I would suggest that either the 'count's are omitted, or PSIDEV should 
at some time provide validators which verify that list lengths equals to 
the count attribute. Another option is that the attribute is documented 
only to be used for visual inspection of files, and that the actual 
number of list elements can differ. Are any of the current 
mzData-parsers using the 'count's anyway?
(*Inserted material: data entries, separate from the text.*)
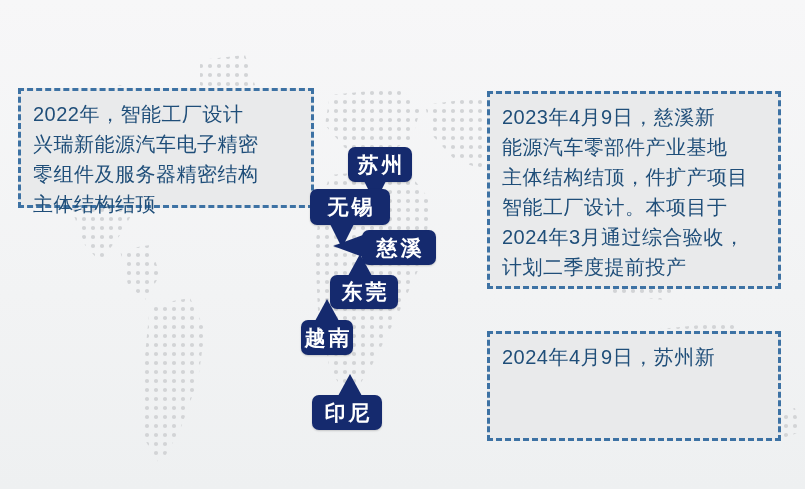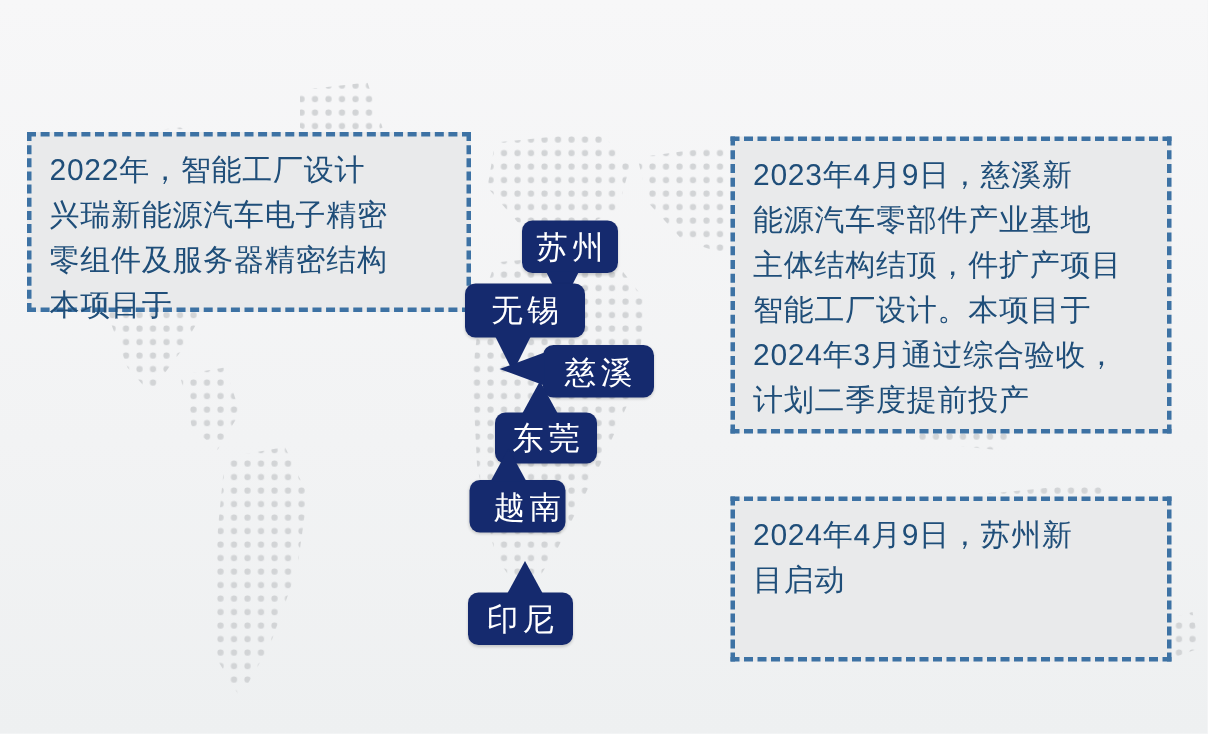--- a/index.html
+++ b/index.html
@@ -42,21 +42,21 @@
   .info-box p{margin:0;}
 
   
   .bubble{
     position:absolute;
     background:#152a6e;
     border-radius:7px;
     color:#ffffff;
     font-family:"Liberation Serif","DejaVu Serif",serif;
     font-size:21px;
-    font-weight:normal;
+    font-weight:bold;
     display:flex;align-items:center;justify-content:center;
     letter-spacing:3px;
     text-indent:3px;
     box-shadow:0 1px 2px rgba(0,0,0,.18);
   }
   .bubble .tail{position:absolute;width:0;height:0;}
 
   
   #bub-suzhou {left:348px; top:147px; width:64px; height:35px;}
   #bub-suzhou .tail{
@@ -75,21 +75,21 @@
     border-top:11px solid transparent;border-bottom:11px solid transparent;
     border-right:30px solid #152a6e; left:-29px; top:5px;
   }
 
   #bub-dongguan{left:330px; top:275px; width:68px; height:34px;}
   #bub-dongguan .tail{
     border-left:12px solid transparent;border-right:12px solid transparent;
     border-bottom:22px solid #152a6e; left:18px; top:-21px;
   }
 
-  #bub-vietnam{left:313px; top:320px; width:64px; height:35px;justify-content:flex-end;}
+  #bub-vietnam{left:301px; top:320px; width:52px; height:35px;}
   #bub-vietnam .tail{
     border-left:12px solid transparent;border-right:12px solid transparent;
     border-bottom:22px solid #152a6e; left:14px; top:-21px;
   }
 
   #bub-indonesia{left:312px; top:360px; width:70px; height:35px;margin-top:35px;}
   #bub-indonesia .tail{
     border-left:12px solid transparent;border-right:12px solid transparent;
     border-bottom:22px solid #152a6e; left:26px; top:-21px;
   }
@@ -136,35 +136,34 @@
       </defs>
       <rect width="805" height="489" fill="url(#dots)" mask="url(#landmask)"></rect>
     </svg>
   </div>
 
 
   <div class="info-box" id="box-left">
     <p>2022年，智能工厂设计</p>
     <p>兴瑞新能源汽车电子精密</p>
     <p>零组件及服务器精密结构</p>
-    <p>本项目于</p>
+    <p>主体结构结顶</p>
   </div>
 
   <div class="info-box" id="box-right-top">
     <p>2023年4月9日，慈溪新</p>
     <p>能源汽车零部件产业基地</p>
     <p>主体结构结顶，件扩产项目</p>
     <p>智能工厂设计。本项目于</p>
     <p>2024年3月通过综合验收，</p>
     <p>计划二季度提前投产</p>
   </div>
 
   <div class="info-box" id="box-right-bottom">
     <p>2024年4月9日，苏州新</p>
-    <p>目启动</p>
   </div>
 
   <div class="bubble" id="bub-suzhou">
     <span class="tail"></span>
     <span>苏州</span>
   </div>
 
   <div class="bubble" id="bub-wuxi">
     <span class="tail"></span>
     <span>无锡</span>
2) The indexing extension of dataXML.  It is evident that such an 
indexing is useful for fast file access, and it should definitely be 
part of the standard. However, if I understand the schema correctly (no 
sample file yet), an indexed file would mean that the dataXML is 
encapsuled within the <indexedDataXML>, with the indexing information at 
the end of the file. Why not use a separate file for the indexing, which 
references the dataXML file as an URI?  I think that would make up for 
faster data access with the indexes in the beginning of the file, even 
if the 'indexOffset' should allow for quick access to the index. A small 
consideration is that the offset / indexes would differ depending on if 
the file is opened in binary or text mode, at least for large files on a 
Windows system. I know that it is working for RAP and mzXML, but for new 
implementations which use other libraries and file readers there may be 
problems. Anyway,  it should be made clear that indexes (offsets) are 
for binary file reading (or text if that is the case)
The fileCheckSum would also become clearer with two separate files. It 
is quite complex to have the fileCheckSum of the file contained within 
the file itself, since the checksum is affected by the writing of the 
actual checksum ... If the file checksum is contained  in a separate 
file it is clear that the checksum is the checksum of the actual 
dataXML, excluding the index file.
On the other hand it could be more handy to have just one file to work 
with, but is it really such an advantage? In cases where the index file 
is lost it would be easy to generate a new index file with a specific 
application for generation of dataXML index files anyway.

Regards

Fredrik Levander